Ainsi, Amazon, deuxième plus grand employeur américain a quasiment doublé son bénéfice net à 21 milliards de dollars en 2020, grâce à l'explosion de la demande par temps de fermeture de magasins physiques.
Dans cette chasse inédite aux bénéfices au pays des entrepreneurs, Joe Biden a dû d'ailleurs rappeler qu'il n'avait "rien contre les millionnaires et les milliardaires". Mais de critiquer les "plus grandes entreprises du monde, dont Amazon", qui "utilisent diverses astuces juridiques et ne paient pas un seul centime d'impôt fédéral sur les bénéfices".
"Nous soutenons une hausse de l'impôt sur les sociétés", lui a répondu le fondateur d'Amazon Jeff Bezos mardi dans une déclaration publiée par son groupe sur Twitter.
Cette proposition a même été saluée par l'Allemagne, première économie européenne. L'UE reste un continent fiscalement hétérogène, où l'Irlande joue sa propre partition en matière de taxation attractive pour les géants de l'Internet.
La France s'est aussi montrée favorable à la surtaxe spéciale Covid créée au niveau mondial, la défendant depuis le début du quinquennat Macron.
Taxer les riches et les gagnants de la pandémie
Dans la foulée, le FMI va encore plus loin.
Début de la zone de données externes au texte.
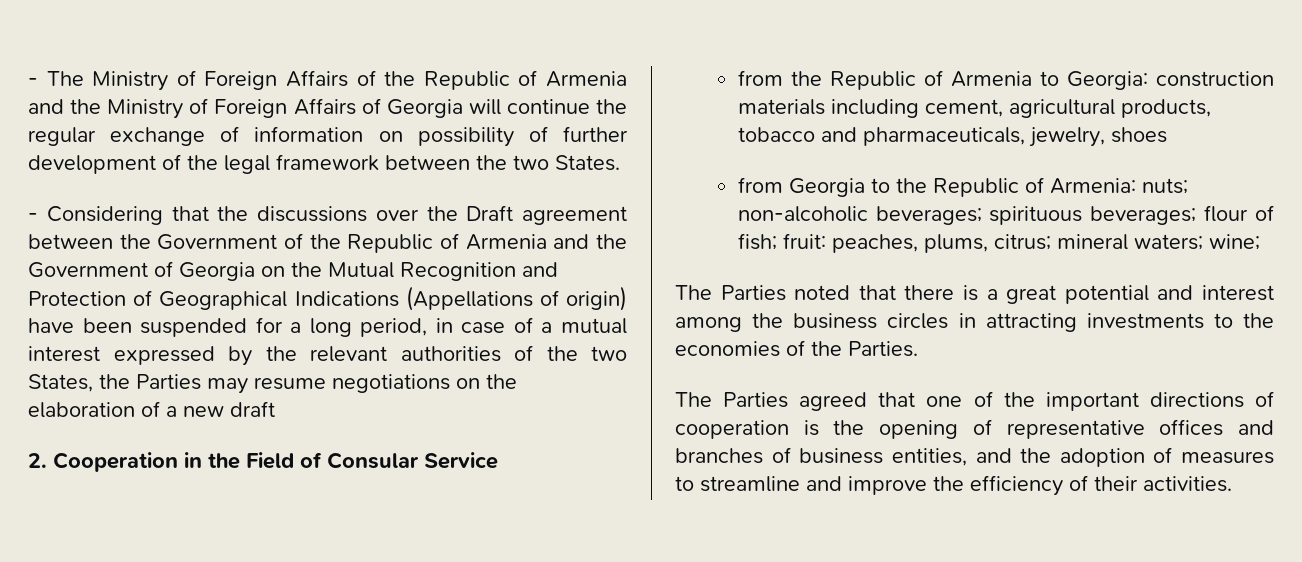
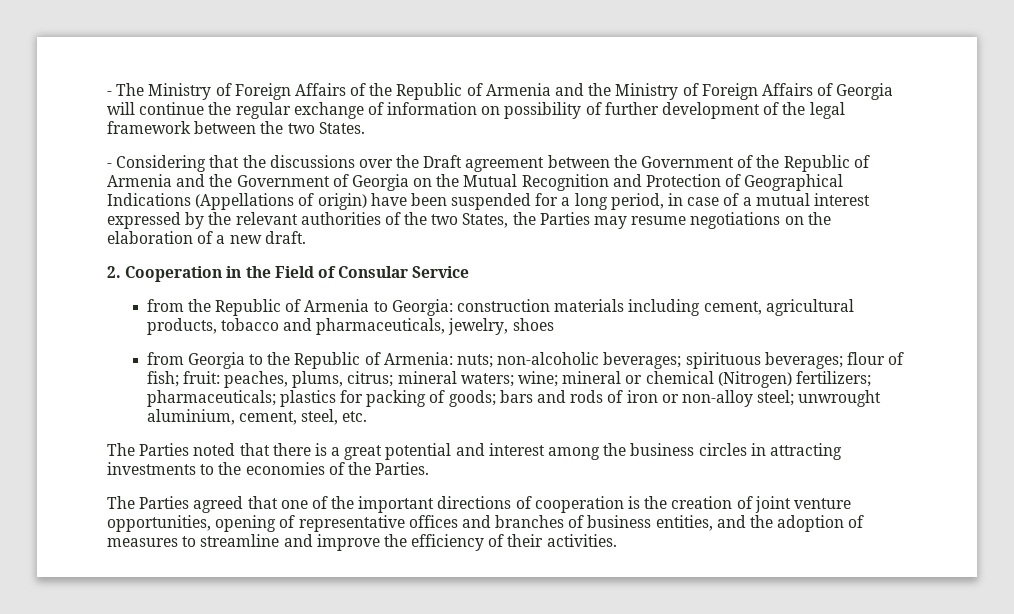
- - Considering that the discussions over the Draft agreement between the Government of the Republic of Armenia and the Government of Georgia on the Mutual Recognition and Protection of Geographical Indications (Appellations of origin) have been suspended for a long period, in case of a mutual interest expressed by the relevant authorities of the two States, the Parties may resume negotiations on the elaboration of a new draft
+ - Considering that the discussions over the Draft agreement between the Government of the Republic of Armenia and the Government of Georgia on the Mutual Recognition and Protection of Geographical Indications (Appellations of origin) have been suspended for a long period, in case of a mutual interest expressed by the relevant authorities of the two States, the Parties may resume negotiations on the elaboration of a new draft.
- from Georgia to the Republic of Armenia: nuts; non-alcoholic beverages; spirituous beverages; flour of fish; fruit: peaches, plums, citrus; mineral waters; wine;
+ from Georgia to the Republic of Armenia: nuts; non-alcoholic beverages; spirituous beverages; flour of fish; fruit: peaches, plums, citrus; mineral waters; wine; mineral or chemical (Nitrogen) fertilizers; pharmaceuticals; plastics for packing of goods; bars and rods of iron or non-alloy steel; unwrought aluminium, cement, steel, etc.
- The Parties agreed that one of the important directions of cooperation is the opening of representative offices and branches of business entities, and the adoption of measures to streamline and improve the efficiency of their activities.
+ The Parties agreed that one of the important directions of cooperation is the creation of joint venture opportunities, opening of representative offices and branches of business entities, and the adoption of measures to streamline and improve the efficiency of their activities.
Les gouvernements, qui ont besoin de ressources supplémentaires pour continuer à aider les plus vulnérables pour sortir de la crise, pourraient augmenter les impôts sur les plus riches ou les entreprises ayant fait plus de bénéfices pendant la pandémie, recommande-t-il mercredi.
"La pandémie a accru les inégalités, et les gouvernements ont dû fournir un soutien" financier important aux personnes et aux entreprises les plus durement touchées, a déclaré Paolo Mauro, un des responsables des affaires budgétaires au FMI lors d'une conférence de presse.
Il est "nécessaire de mobiliser des recettes fiscales supplémentaires" pour les redéployer à travers les soins de santé, l'éducation, les filets de sécurité sociale, a-t-il ajouté.
Pour ce faire, le FMI conseille, comme il l'avait fait en octobre, la mise en place d'une fiscalité provisoire sur les revenus les plus élevés pour aider les gouvernements à répondre à ces besoins de financement.
"Nous avons également constaté une érosion de l'imposition des revenus personnels pour les personnes se situant tout en haut de l'échelle des revenus", a-t-il ajouté.
"Ainsi, dans les économies avancées, il y a une opportunité d'inverser" cette tendance en augmentant à la fois l'impôt sur le revenu des sociétés et des particuliers les plus riches, en éliminant les niches fiscales, en augmentant les impôts fonciers ou les droits de succession, a-t-il détaillé.
"Il y a tout un éventail d'options disponibles", a-t-il poursuivi.
Pour tempérer cette chasse aux plus fortunés, le FMI précise que plus de 1.000 milliards de dollars de recettes fiscales supplémentaires pourraient être générées d'ici 2025 à l'échelle mondiale si tous les pays parvenaient à maîtriser la pandémie plus tôt que prévu.
"La vaccination est donc plus que rentable, car elle offre un excellent rapport qualité-prix aux fonds publics investis pour accélérer la production et la distribution mondiales de vaccins", commente l'institution de Washington.